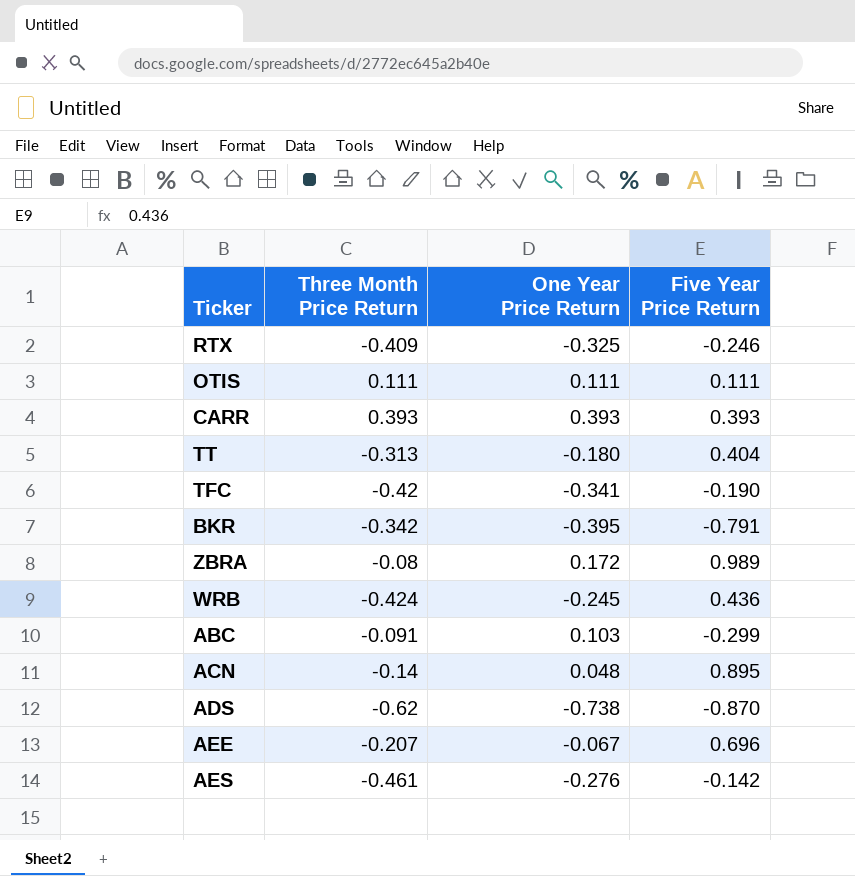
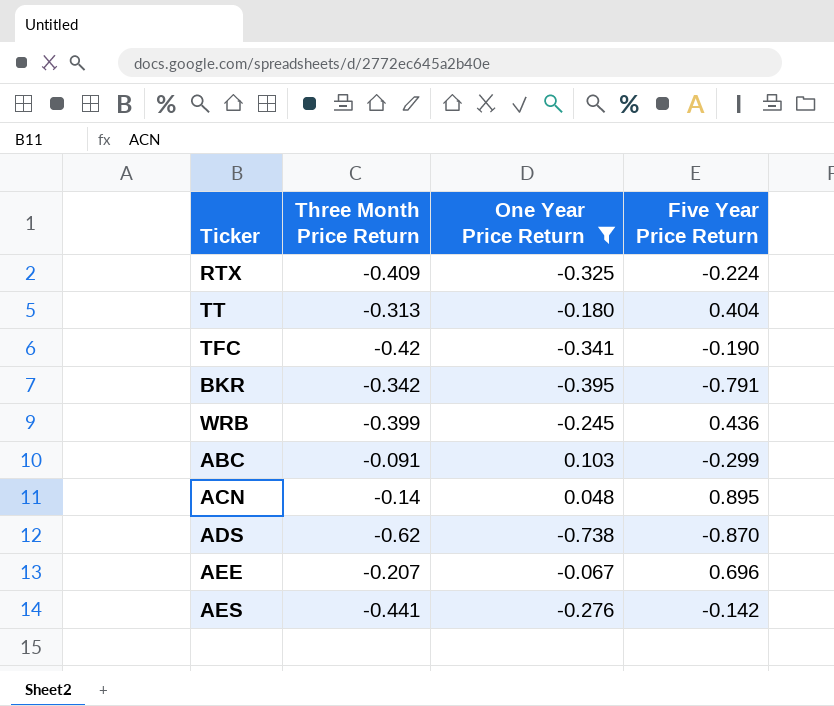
filter: none -> One Year Price Return <= 0.103
RTX | Five Year Price Return: -0.246 -> -0.224
WRB | Three Month Price Return: -0.424 -> -0.399
AES | Three Month Price Return: -0.461 -> -0.441

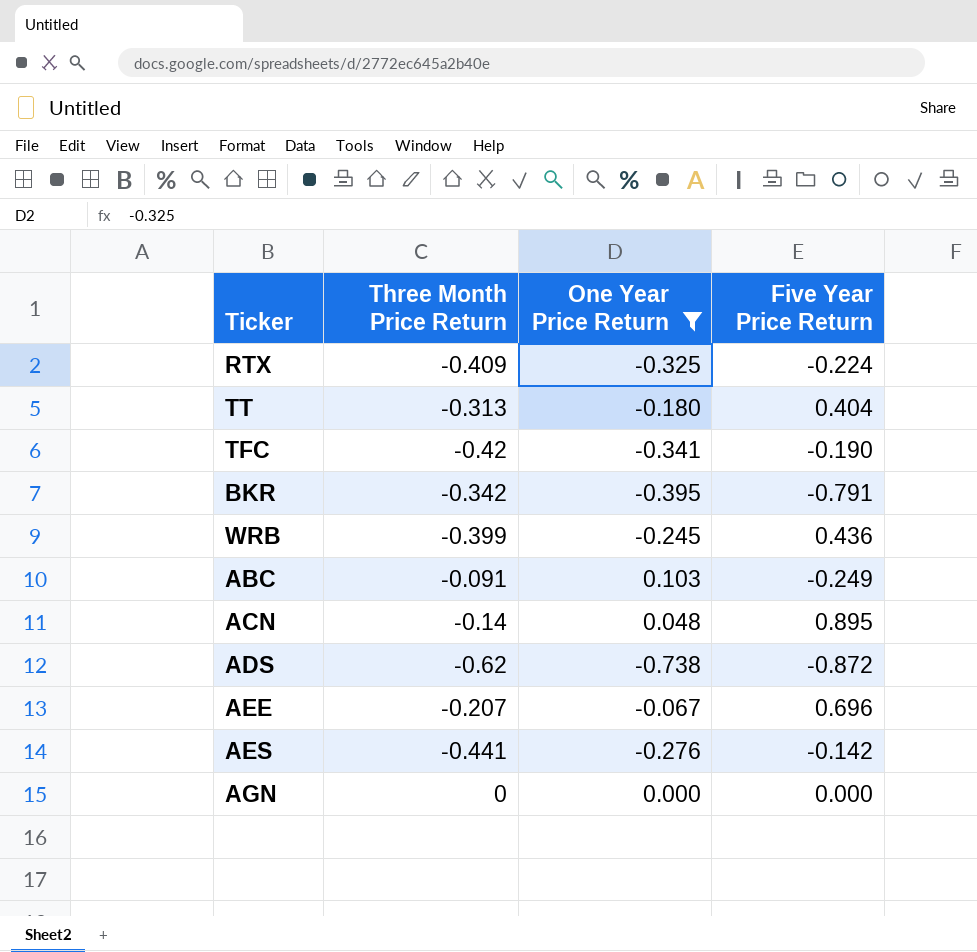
ABC | Five Year Price Return: -0.299 -> -0.249
ADS | Five Year Price Return: -0.870 -> -0.872
row AGN: none -> 0 | 0.000 | 0.000

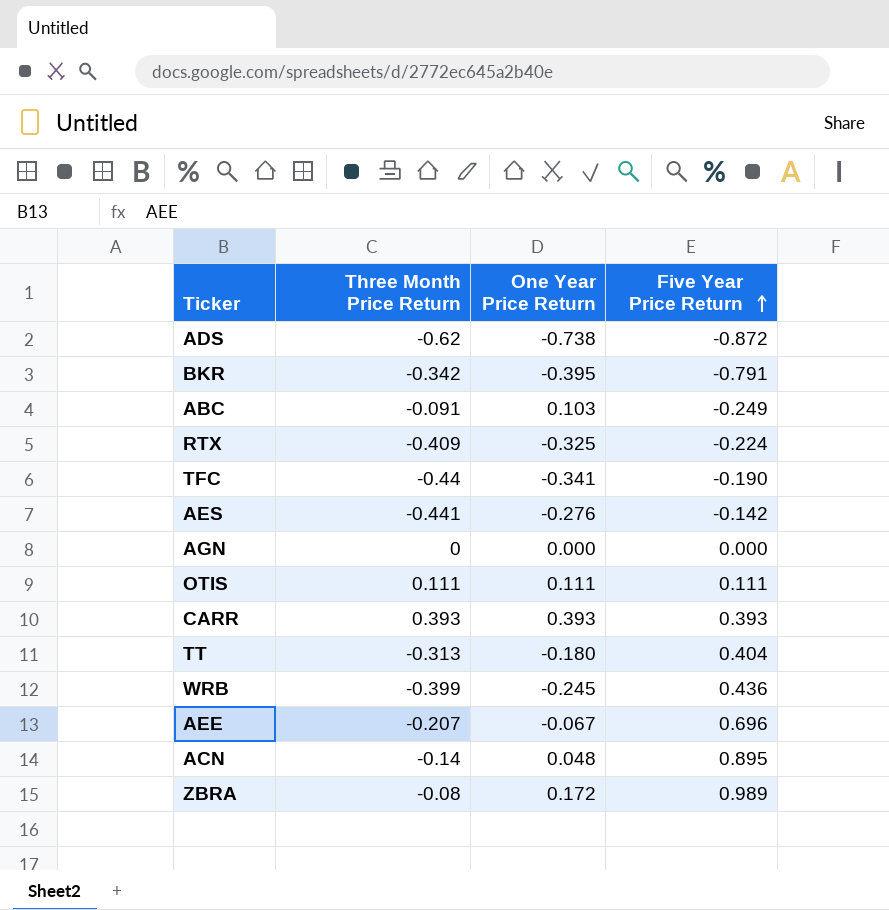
filter: One Year Price Return <= 0.103 -> none
row order: none -> Five Year Price Return ascending
TFC | Three Month Price Return: -0.42 -> -0.44

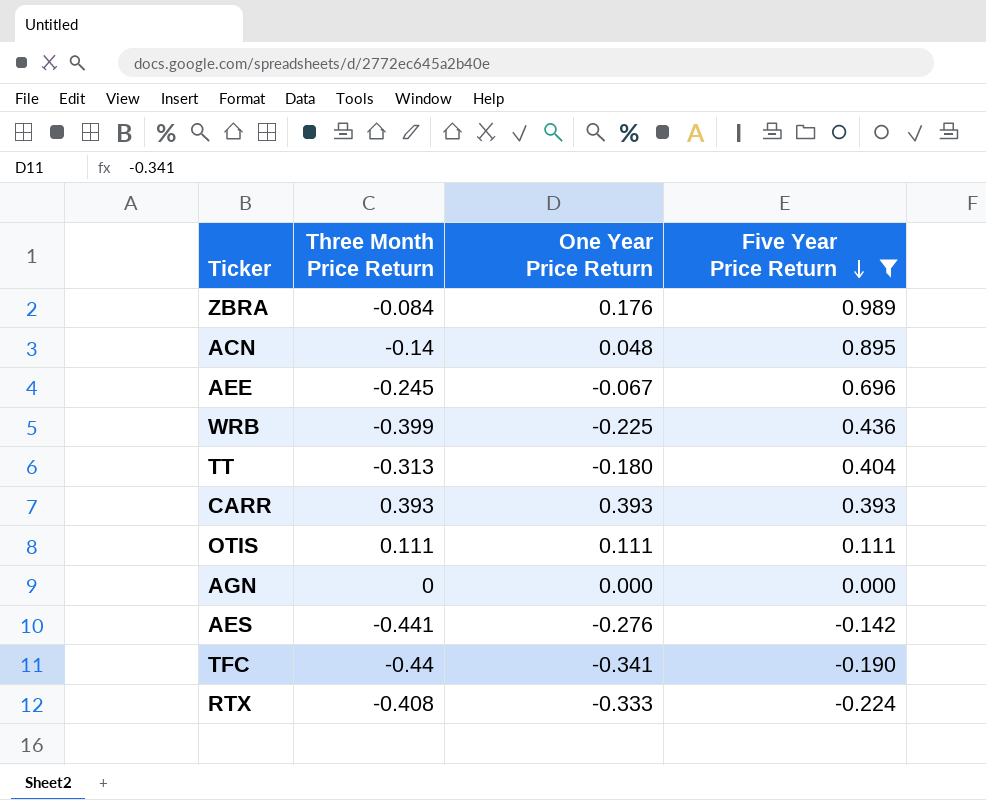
filter: none -> Five Year Price Return >= -0.224
row order: Five Year Price Return ascending -> Five Year Price Return descending
ZBRA | Three Month Price Return: -0.08 -> -0.084
ZBRA | One Year Price Return: 0.172 -> 0.176
AEE | Three Month Price Return: -0.207 -> -0.245
WRB | One Year Price Return: -0.245 -> -0.225
RTX | Three Month Price Return: -0.409 -> -0.408
RTX | One Year Price Return: -0.325 -> -0.333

EXERCISE REQUIREMENTS | Your answer must be the entries written out word for word, without their pictures.

RESULT BELOW |
filter: none -> One Year Price Return <= 0.103
RTX | Five Year Price Return: -0.246 -> -0.224
WRB | Three Month Price Return: -0.424 -> -0.399
AES | Three Month Price Return: -0.461 -> -0.441

ABC | Five Year Price Return: -0.299 -> -0.249
ADS | Five Year Price Return: -0.870 -> -0.872
row AGN: none -> 0 | 0.000 | 0.000

filter: One Year Price Return <= 0.103 -> none
row order: none -> Five Year Price Return ascending
TFC | Three Month Price Return: -0.42 -> -0.44

filter: none -> Five Year Price Return >= -0.224
row order: Five Year Price Return ascending -> Five Year Price Return descending
ZBRA | Three Month Price Return: -0.08 -> -0.084
ZBRA | One Year Price Return: 0.172 -> 0.176
AEE | Three Month Price Return: -0.207 -> -0.245
WRB | One Year Price Return: -0.245 -> -0.225
RTX | Three Month Price Return: -0.409 -> -0.408
RTX | One Year Price Return: -0.325 -> -0.333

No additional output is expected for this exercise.